- Modification records -
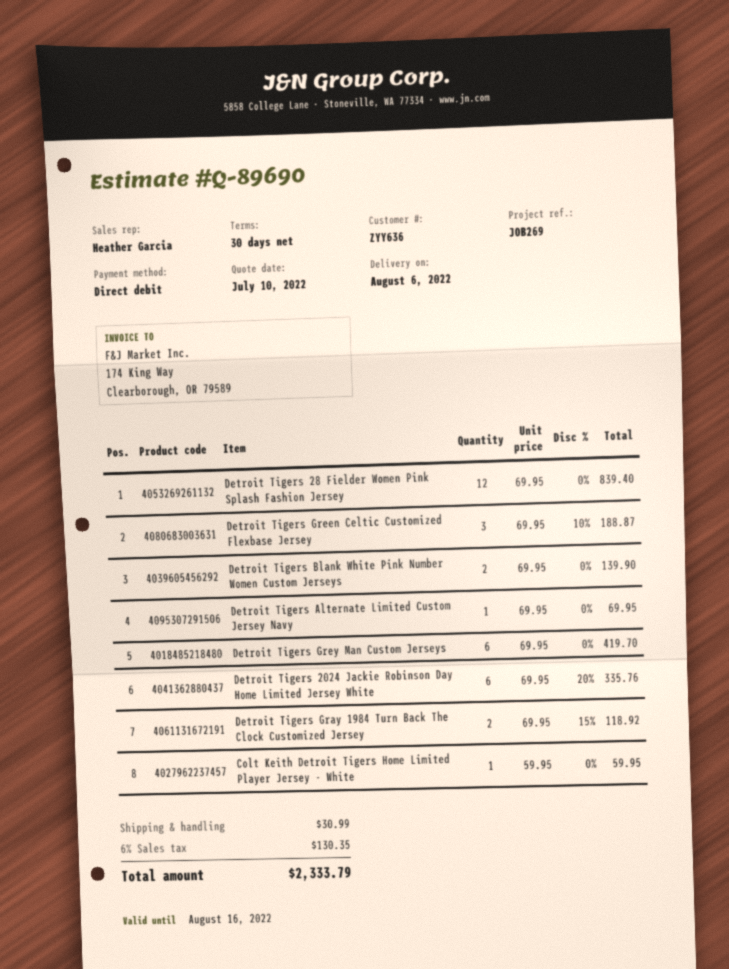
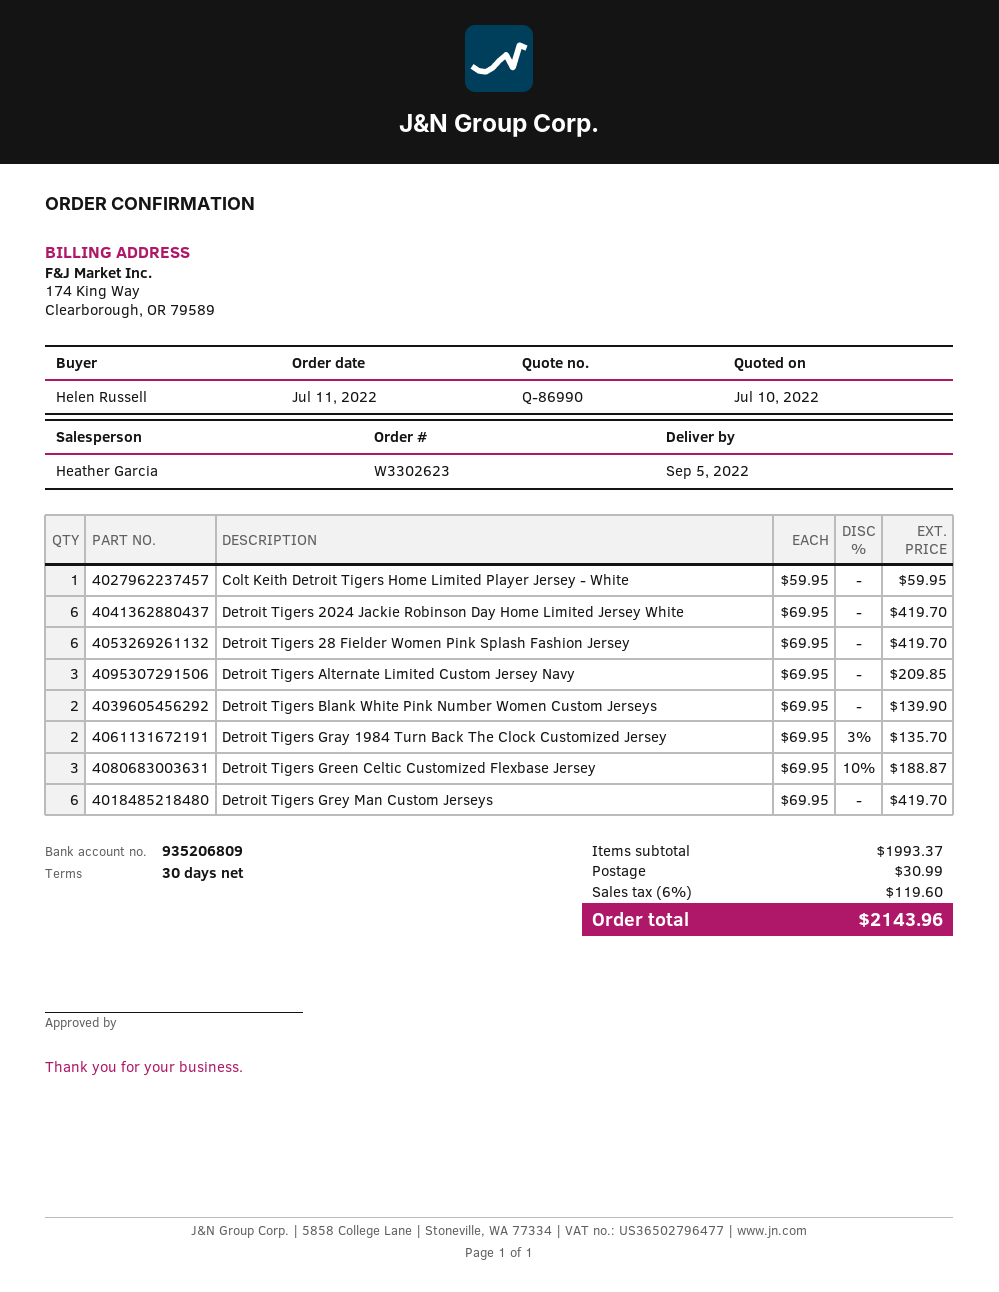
quote number: Q-89690 -> Q-86990
delivery date: 2022-08-06 -> 2022-09-05
Detroit Tigers 28 Fielder Women Pink Splash Fashion Jersey: 12 x 69.95 = 839.40 -> 6 x 69.95 = 419.70
Detroit Tigers Alternate Limited Custom Jersey Navy: 1 x 69.95 = 69.95 -> 3 x 69.95 = 209.85
Detroit Tigers 2024 Jackie Robinson Day Home Limited Jersey White: 6 x 69.95 - 20% = 335.76 -> 6 x 69.95 = 419.70
Detroit Tigers Gray 1984 Turn Back The Clock Customized Jersey: 2 x 69.95 - 15% = 118.92 -> 2 x 69.95 - 3% = 135.70
tax: 6% = 130.35 -> 6% = 119.60
total: 2333.79 -> 2143.96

- Problem statement -
In the records above, how many lines contain the string "Jersey"? Only that number should be written.

- Answer space -
4